For a viable NBA team, even a rebuilding one, these developments are minor tremors as the season develops. For the worst NBA team in history, these developments are seismic events.
All of this is theoretical and malleable; written on whiteboard, not in stone.
Simmons is 6-10, 20 years old and has never played an NBA game. He might not be able to run the team, and he might not be able to defend other point guards such as Stephen Curry, James Harden, Russell Westbrook and, Brown's No. 1, Chris Paul. Brown said on draft night Simmons might grow into a point guard, but the past few weeks, he has grilled Simmons in one-on-one film sessions similar to "Jon Gruden's QB Camp," and is confident Simmons can do it all as soon as he's healthy.
"I keep using the Gruden stuff of NFL quarterbacks: 'Tell me what you see, Ben. What are the reads? What would you do? Why do you think that?' " Brown said. "And the more and more I talk with him, the more I feel comfortable, he can grow to that and can accept that responsibility at a very early age."
At what age? There is no timetable for Simmons' return, though he and Brown clearly expect him to come back before the end of the season. In fact, Brown made sure his new bosses, Bryan and Jerry Colangelo, get none of the credit for moving Simmons to the point.

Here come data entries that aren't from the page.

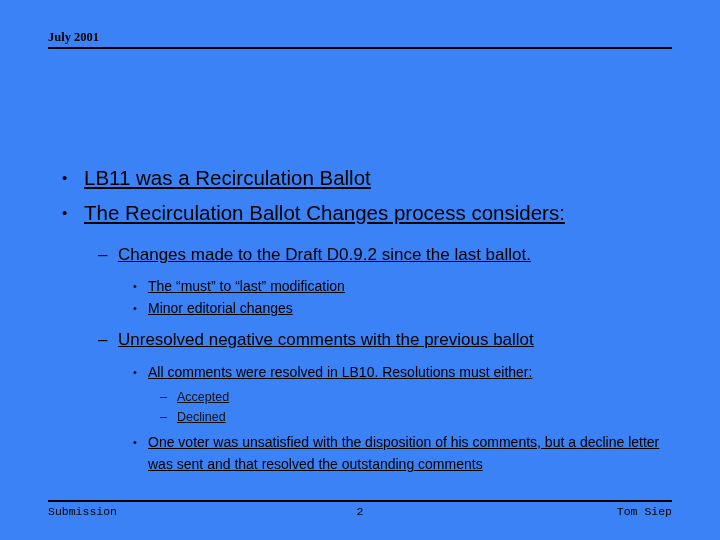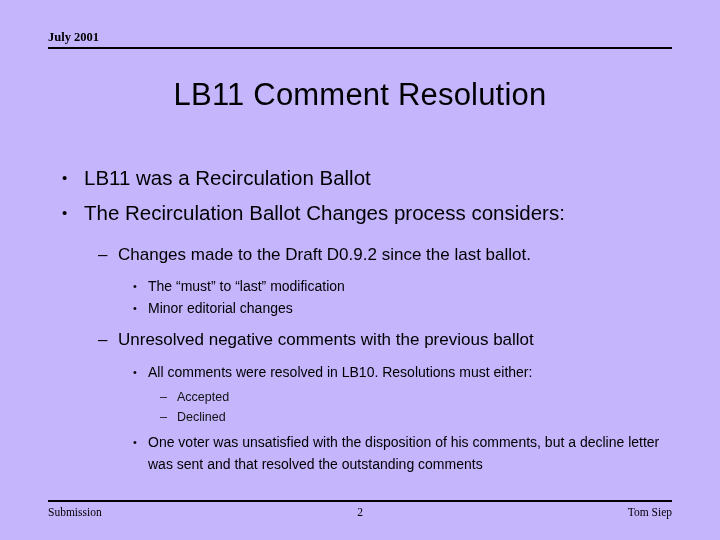"July 2001" .slide { background: #c4b5fd -> #3b82f6 }
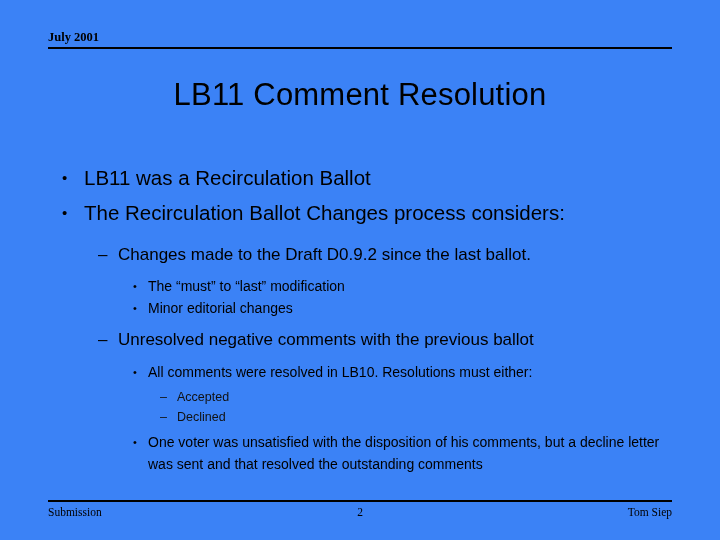"LB11 Comment Resolution" div.slide-title { html: <div>LB11 Comment Resolution</div> -> none }
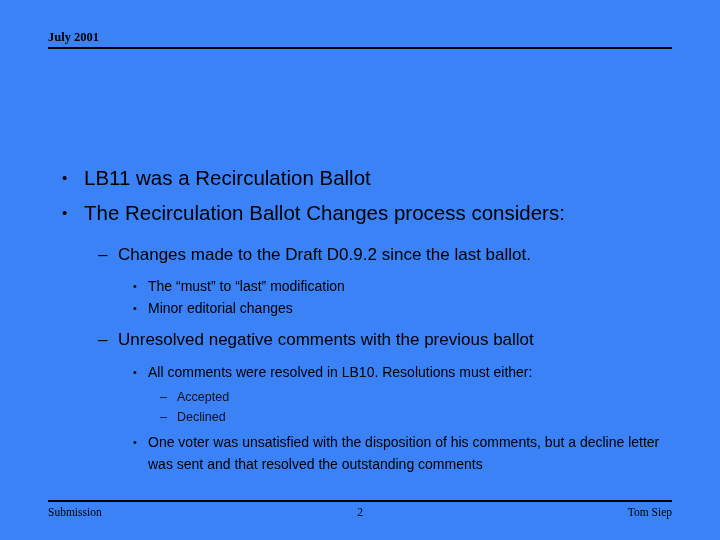"LB11 was a Recirculation Ballot" .bullet .btext { text-decoration: none -> underline }
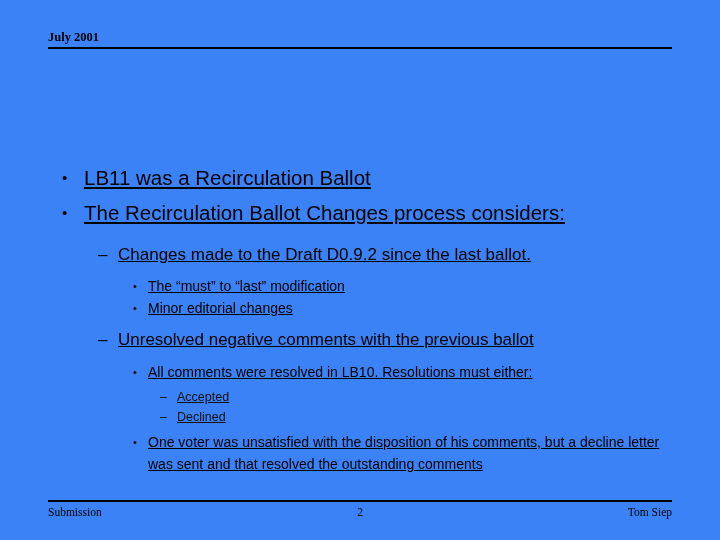"Submission" .footer-text { font-family: Liberation Serif, serif -> Liberation Mono, monospace }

"It's on me," Brown said. "The whole thing is my decision."
Brown was not as culpable for the idea of pairing Okafor with Embiid. Remember, Brown failed to successfully pair Okafor and Noel last season, mainly because Okafor could not defend . . . well . . . anyone. Can he defend now?
"He is a year older. So you give him the benefit of the doubt. He has a better chance," Brown said, flippantly.
He sounded like a man following orders from a front office that needs to market Okafor as a trade chip. However, Brown also has a mandate to win, for a change, so if Okafor still cannot defend forwards, then he'll soon go back to carrying Embiid's, um, duffel bag.
As for the minutes extension for Embiid, if his twice-broken foot or any other part of his historically fragile superstructure shows erosion, then his minutes will retract, if not disappear, at least, for a while.
Finally, Noel's continued recovery, both physical and mental, will dictate his inclusion. He is a gifted athlete, but he is a disgruntled employee. Noel was the first piece in Hinkie's grand plan. He said he was sick of losing and he wanted no part of competing for minutes with Embiid and Okafor, so he tried to force a trade during training camp. Then, a groin injury that hindered him all of last season finally was diagnosed as a knee issue that required "minor" surgery in October - defined as "minor" surgery, apparently, because it did not involve amputation.
Noel said he still is not pain-free. Brown said Noel remains "a ways away" from returning to action. Noel is a ways away from being happy, too, since he knows his minutes will be diminished when he returns.
"I don't think the roster's changed," he said, as keen as ever to depart. "I think it's a task for coach Brown to handle. For however long he has to handle it for."
Considering his anemic roster, Brown will be happy to handle getting a hypertalented defender on the floor . . .
As long as they have a floor to play on.